Terceiro milênio. Baratas, únicas sobreviventes do holocausto nuclear, deslizam pelos arquivos de aço buscando evidências às suas teorias. Uma barateca (barata de biblioteca) abre um volume empoeirado e lê alto:
-“Homem, do latim homine, significa qualquer indivíduo pertencente à espécie animal que apresenta maior grau de complexidade na escala evolutiva”.
O grupo gargalha em internês: kkkkkkkkkkk. A NERD aguarda um minuto e continua a leitura:
-“Também se define como o único animal mamífero de posição normal ou vertical, capaz de linguagem articulada, constituindo entidade moral e social” – completa a descendente da personagem de Kafka.
-“Posição vertical”? – exclama uma baratinha, já com as antenas apontando para a adolescência – Meu tatatatatatatatatatatatatatatatatata…
-Tá, tá, desembucha, minha filha! (Baratas velhas não têm muita paciência com “aborrecentes”).
-Bom, eu queria dizer que meu tatata…ravô contava que os homens viviam mais na horizontal que na vertical…

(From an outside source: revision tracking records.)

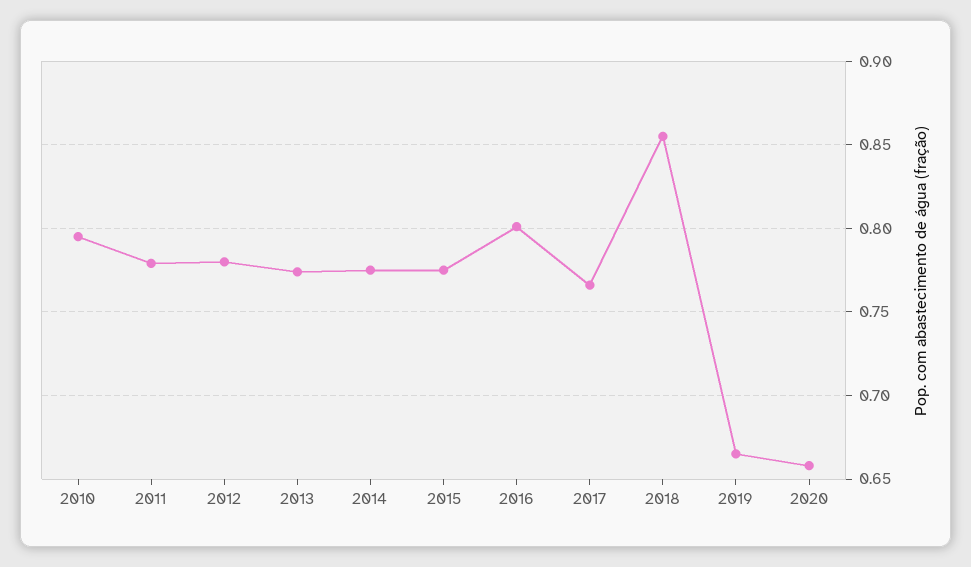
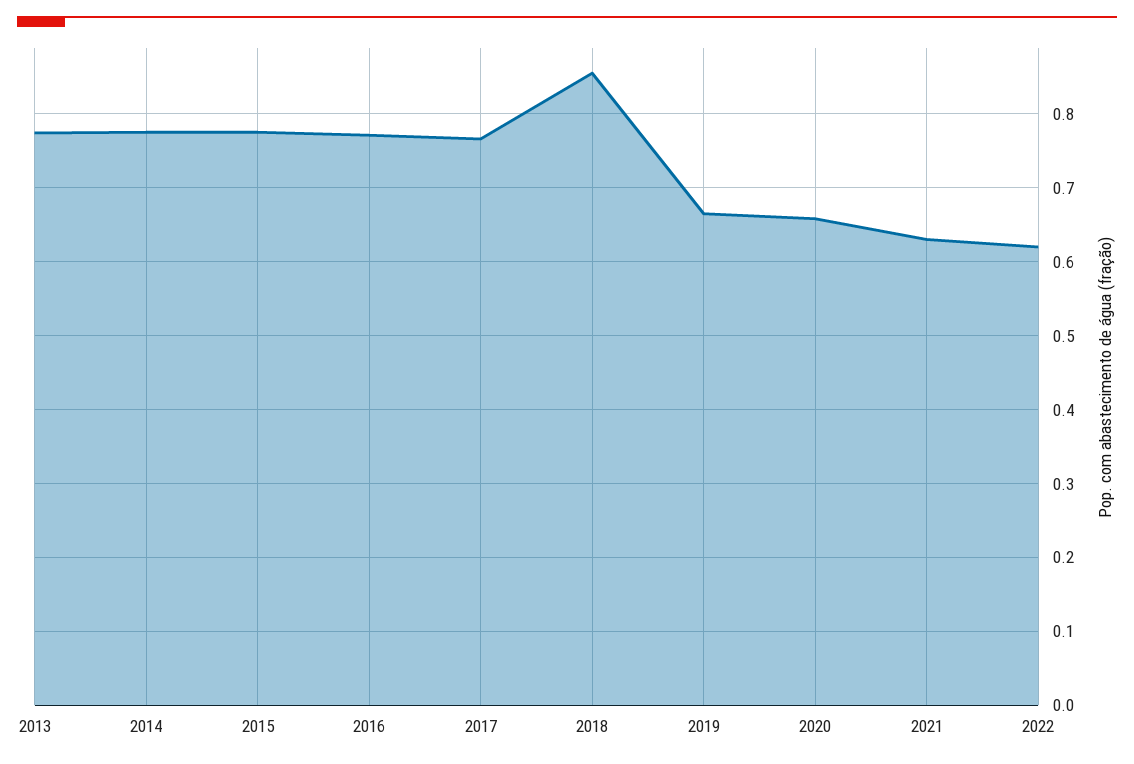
2010: 0.795 -> none
2011: 0.78 -> none
2012: 0.78 -> none
2016: 0.8 -> 0.77
2021: none -> 0.63
2022: none -> 0.62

-É porque seu tatata…ravô morava num motel – retruca uma baratona, mostrando suas asas pintadas com mais de cinquenta tons de cinza.
-Tive um parente distante que foi pisoteado. Isso significa que os humanos ficavam de pé – deduz outra.
-Eles viviam sentados, numa boa! – garante uma barata tonta, referindo-se a certa classe de gente.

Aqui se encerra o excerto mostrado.